Senior Clinical Research Associate – Oncology Experience Required

This is a fully remote position, open to applicants in Belgium.

📋 Description

• Execute site management tasks to guarantee adherence to the protocol, monitoring plan, ICH GCP, local regulatory standards, and sponsor SOPs.

• Carry out site qualification, initiation, interim, and close-out visits, both in-person and virtually.

• Collaborate with the Clinical Trial Liaison (CTL) and other sponsor departments (e.g., Study Start-Up, Global Partnerships, and Trial Optimization) to facilitate site activation and deliverables.

• Develop and sustain effective professional relationships with investigator site personnel, ensuring efficient communication and problem-solving during the study.

• Conduct drug accountability, reconciliation, and destruction, ensuring adherence to protocol for storage and shipping requirements.

• Prepare and uphold the Oversight Monitoring Plan.

• Review study metrics, evaluate Clinical Research Associate (CRA) and Investigator Site performance, and identify sites for oversight monitoring visits.

• Perform Oversight Monitoring Visits at sites, either independently or in collaboration with other CRAs.

• Evaluate site source documentation and confirm accurate data capture (following ALCOA principles).

• Assess and report on the status of study execution at the investigator site, ensuring appropriate follow-up on any identified issues or action items.

• Ensure that site regulatory files are up-to-date and verify the timely submission of study documentation, including safety reporting.

• Craft and submit precise monitoring visit reports, oversight monitoring visit reports, and study correspondence promptly.

• Periodically confirm the completeness of site documentation (e.g., contents of the investigator site file/regulatory binder).

• Identify and document protocol deviations, escalate non-compliance issues, and resolve study-related challenges as needed.

• Monitor, analyze, and report issues, escalating them to the appropriate teams when necessary.

• Maintain continuous communication with site personnel, study teams, CTLs, Central Monitors, and CRO CRAs.
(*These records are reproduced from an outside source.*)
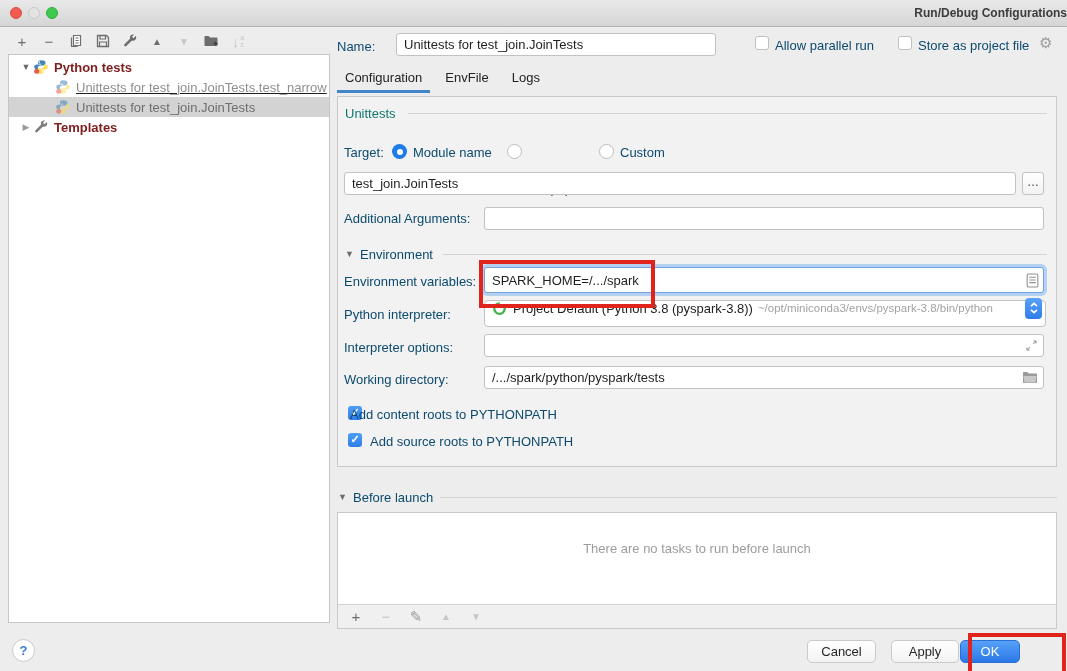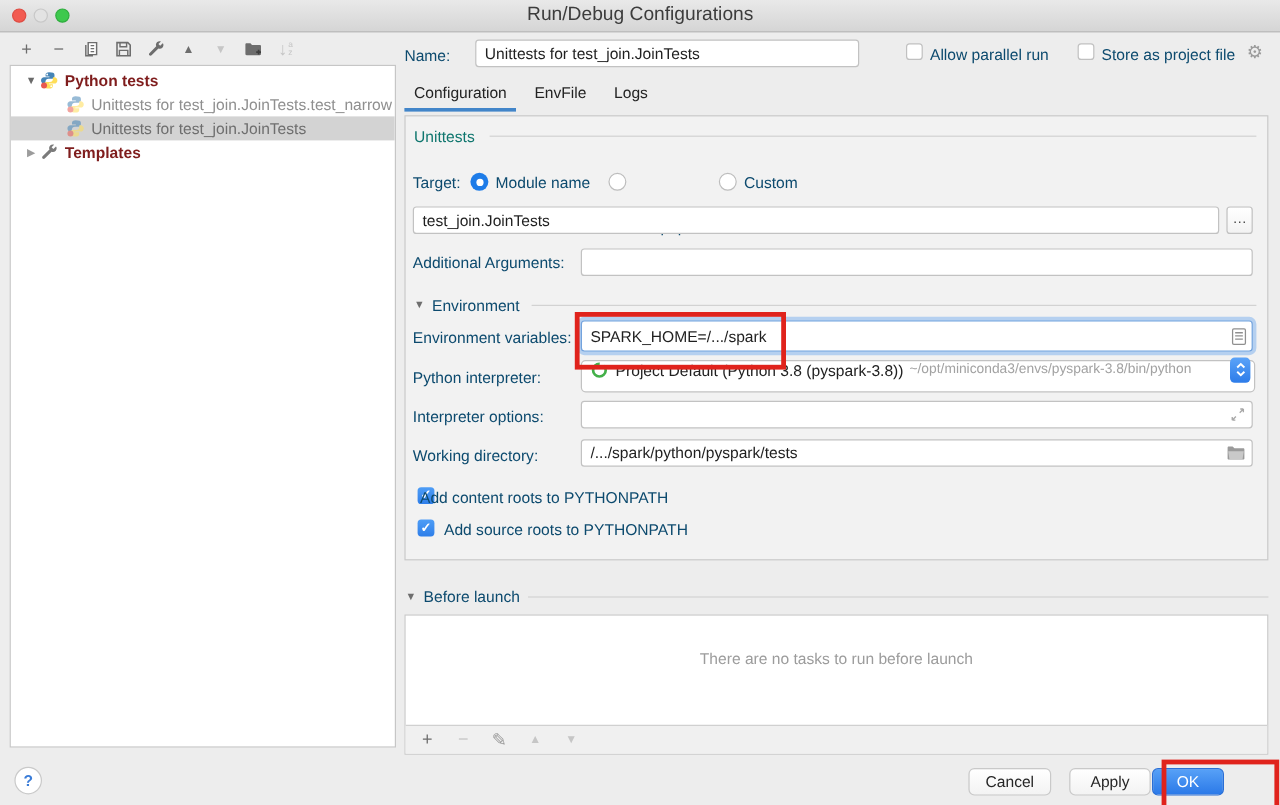--- a/index.html
+++ b/index.html
@@ -9,7 +9,7 @@
   
   .titlebar{position:absolute;left:0;top:0;right:0;height:26px;
             background:linear-gradient(#e9e9e9,#d5d5d5);border-bottom:1px solid #b3b3b3;}
-  .title{line-height:26px;text-align:center;font-size:16px;color:#3c3c3c;}
+  .title{line-height:26px;text-align:right;font-size:12px;color:#3c3c3c;font-weight:bold;}
   .tl{position:absolute;top:7px;width:12px;height:12px;border-radius:50%;box-sizing:border-box;}
   .tl-close{left:10px;background:#f25b51;border:1px solid #de4d44;}
   .tl-min{left:28px;background:#e3e3e3;border:1px solid #c8c8c8;}

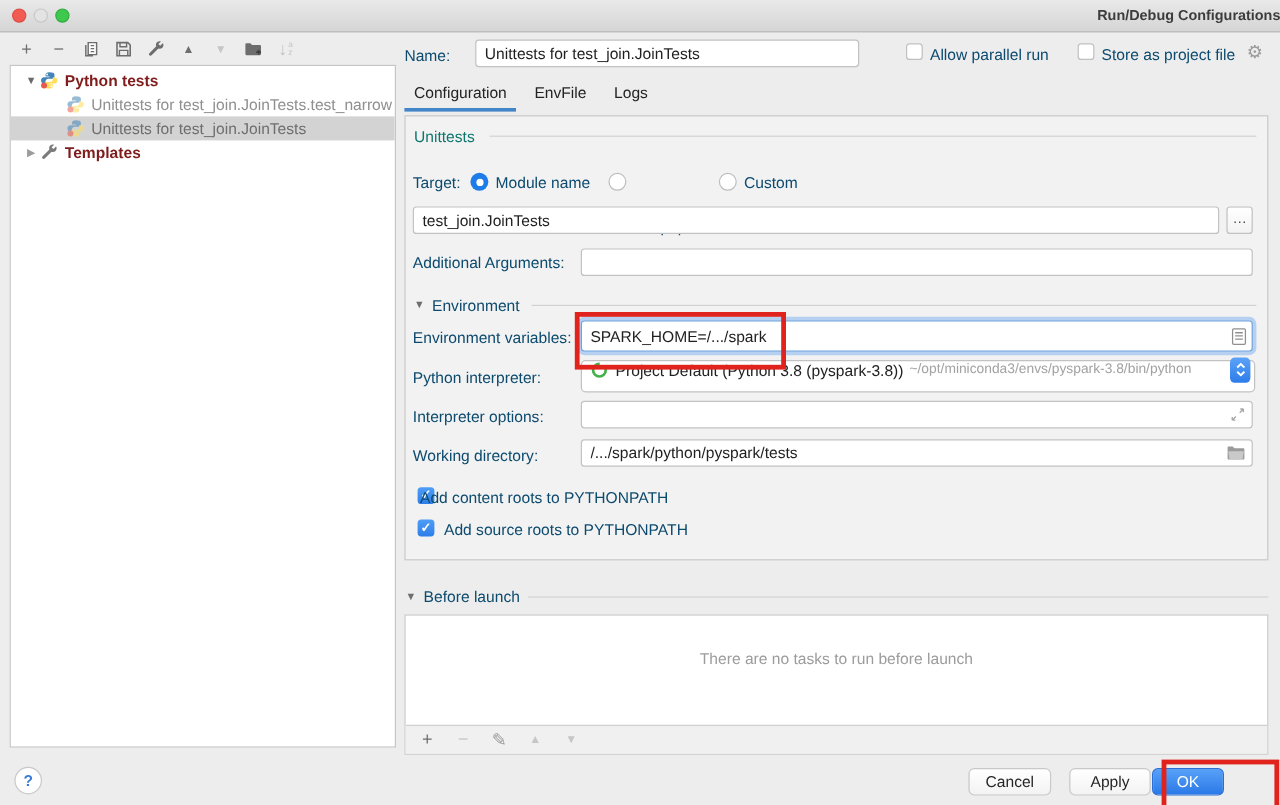--- a/index.html
+++ b/index.html
@@ -164,7 +164,7 @@
         </svg>
       <span class="tree-label bold">Python tests</span>
     </div>
-    <div class="tree-row" style="top:22px;padding-left:46px;">
+    <div class="tree-row" style="top:22px;padding-left:46px;text-decoration:underline;">
       <svg class="icon16 faded" viewBox="0 0 16 16">
           <path fill="#4584b6" d="M7.9 1.2c-1.8 0-2.9.8-2.9 2v1.6h3.2v.6H3.7c-1.4 0-2.5 1.1-2.5 2.6s1.1 2.6 2.5 2.6h1.2V8.9c0-1.3 1.1-2.3 2.5-2.3h3c1.1 0 2-.9 2-2V3.2c0-1.3-1.5-2-4.5-2z"></path>
           <path fill="#ffde57" d="M8.1 14.8c1.8 0 2.9-.8 2.9-2v-1.6H7.8v-.6h4.5c1.4 0 2.5-1.1 2.5-2.6S13.7 5.4 12.3 5.4h-1.2v1.7c0 1.3-1.1 2.3-2.5 2.3h-3c-1.1 0-2 .9-2 2v1.4c0 1.3 1.5 2 4.5 2z"></path>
• Actively engage in team meetings and process enhancement initiatives to improve study results.

• Assist with inspection readiness activities and ensure sites uphold data integrity and protocol commitments.

⛳️ Requirements

• At least 4 years of on-site trial monitoring experience.
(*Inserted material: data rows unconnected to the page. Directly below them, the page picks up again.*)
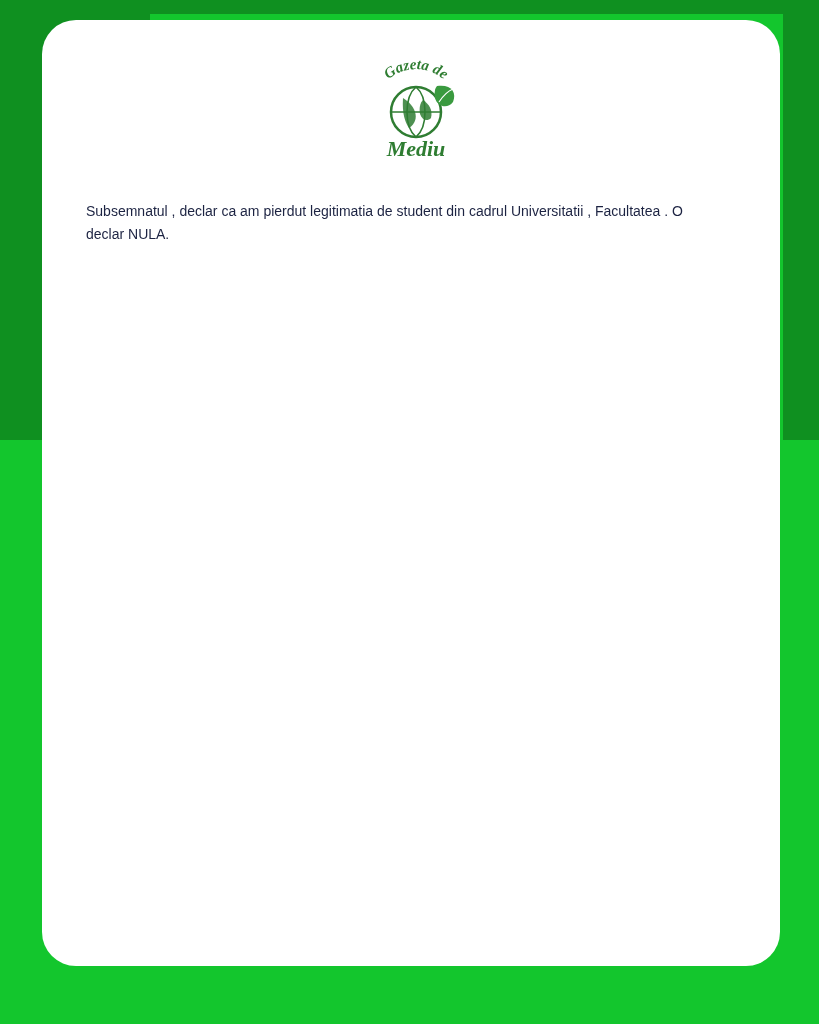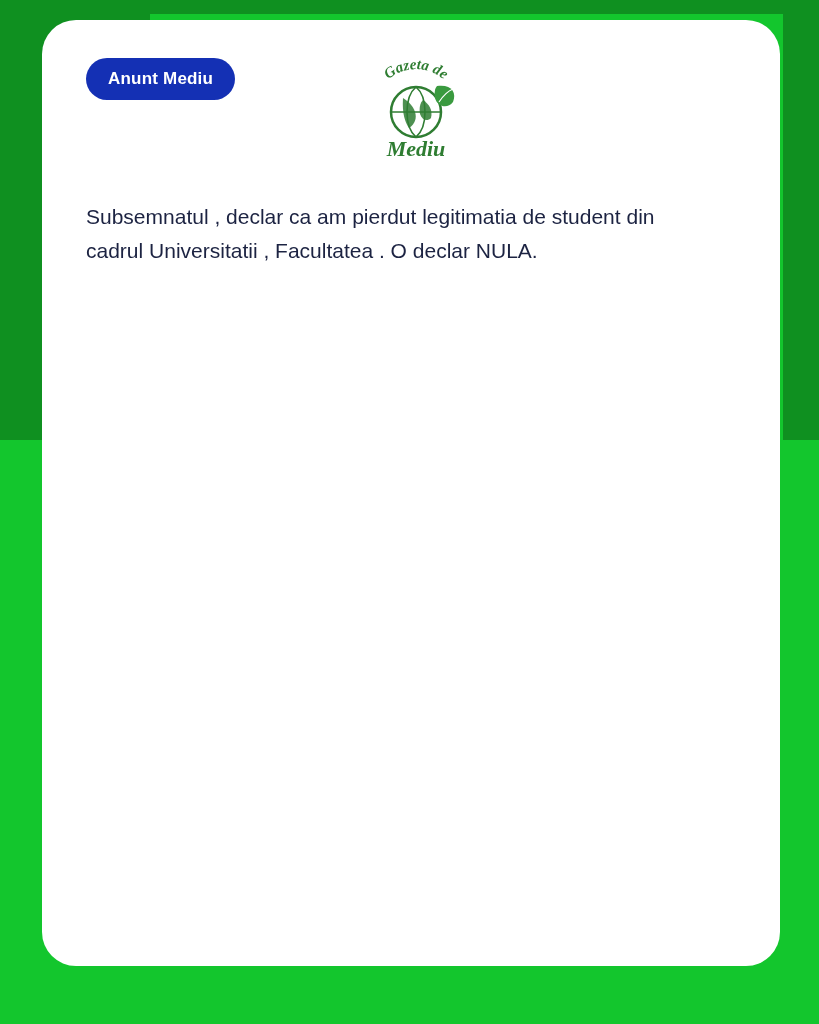--- a/index.html
+++ b/index.html
@@ -112,7 +112,6 @@
   <div class="card-inner">
 
     <div class="top-row">
-      <div class="badge">Anunt Mediu</div>
 
       <div class="logo">
         <svg viewBox="0 0 110 115" width="110" height="115" xmlns="http://www.w3.org/2000/svg">

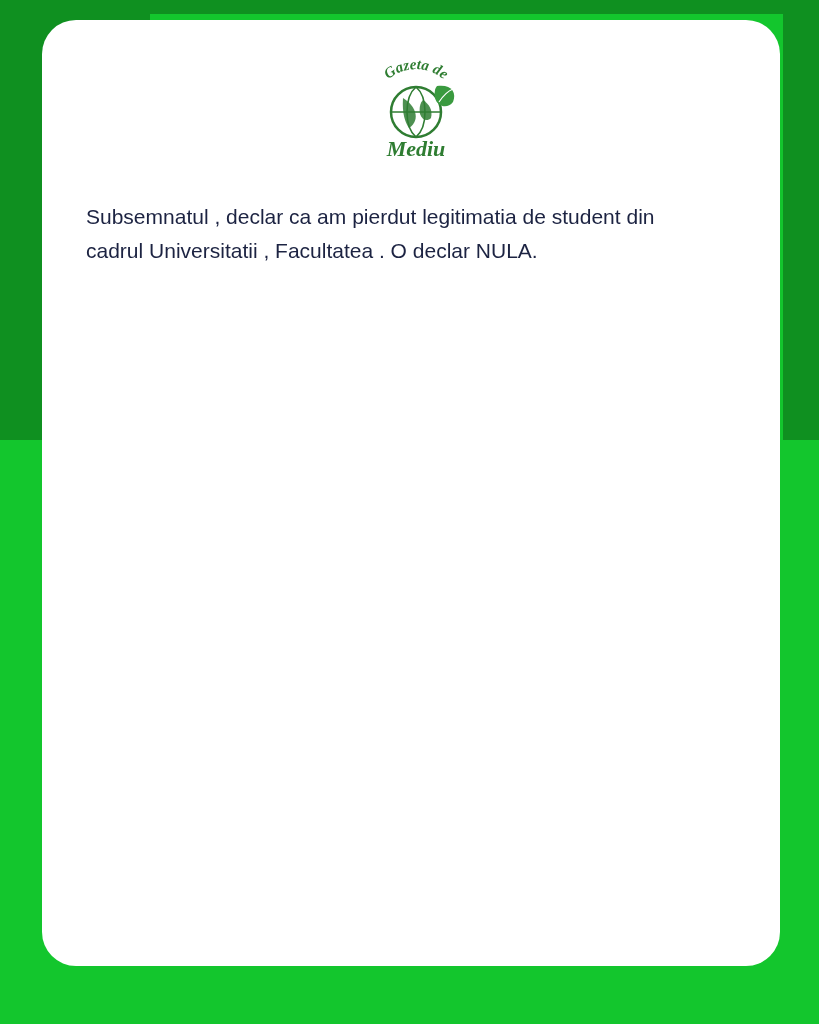--- a/index.html
+++ b/index.html
@@ -95,7 +95,7 @@
   }
   .body-text {
     margin: 30px 0 0 0;
-    font-size: 21px;
+    font-size: 14px;
     line-height: 1.62;
     color: #1c2342;
     max-width: 620px;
• A Bachelor’s degree, nursing degree, or equivalent is required, with a preference for science-related fields.

• Proficient understanding of the clinical drug development process, ICH GCP guidelines, and relevant regulatory requirements (e.g., FDA, EMA, PMDA).

• Strong communication and interpersonal skills to cultivate relationships both internally and externally.

• Familiarity with medical terminology and proficiency in IT applications, including Microsoft Office, EDC, CTMS, and data repositories.

• Proven ability to produce clear and concise written reports.

• Effective prioritization and time management abilities.

• Proficiency in Flemish/Dutch is highly preferred.

🏝️ Benefits

• Opportunities for professional development.

• A welcoming and friendly work atmosphere.